--- Available data Enclosed Below ---

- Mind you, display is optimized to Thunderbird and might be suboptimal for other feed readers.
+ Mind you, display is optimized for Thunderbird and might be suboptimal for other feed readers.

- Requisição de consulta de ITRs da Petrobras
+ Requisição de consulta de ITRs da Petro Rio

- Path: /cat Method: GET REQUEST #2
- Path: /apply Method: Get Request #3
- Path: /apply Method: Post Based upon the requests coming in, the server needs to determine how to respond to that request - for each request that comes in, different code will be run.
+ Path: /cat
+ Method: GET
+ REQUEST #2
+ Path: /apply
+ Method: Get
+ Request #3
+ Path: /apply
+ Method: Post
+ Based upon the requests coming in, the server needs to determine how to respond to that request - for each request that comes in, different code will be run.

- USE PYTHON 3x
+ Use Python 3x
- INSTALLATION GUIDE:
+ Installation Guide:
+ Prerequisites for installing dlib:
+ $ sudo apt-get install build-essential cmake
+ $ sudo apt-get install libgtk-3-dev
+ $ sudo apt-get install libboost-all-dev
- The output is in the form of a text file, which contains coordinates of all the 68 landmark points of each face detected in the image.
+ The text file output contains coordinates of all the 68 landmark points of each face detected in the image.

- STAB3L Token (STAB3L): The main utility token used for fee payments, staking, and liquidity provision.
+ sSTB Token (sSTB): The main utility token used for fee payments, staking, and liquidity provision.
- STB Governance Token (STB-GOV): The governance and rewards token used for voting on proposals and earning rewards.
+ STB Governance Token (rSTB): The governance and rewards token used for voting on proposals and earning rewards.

--- End of Enclosed Available data ---

» **Problem details**: Would you report every line of the entries above containing the word "utility"?

» **Task solution**:
- STAB3L Token (STAB3L): The main utility token used for fee payments, staking, and liquidity provision.
+ sSTB Token (sSTB): The main utility token used for fee payments, staking, and liquidity provision.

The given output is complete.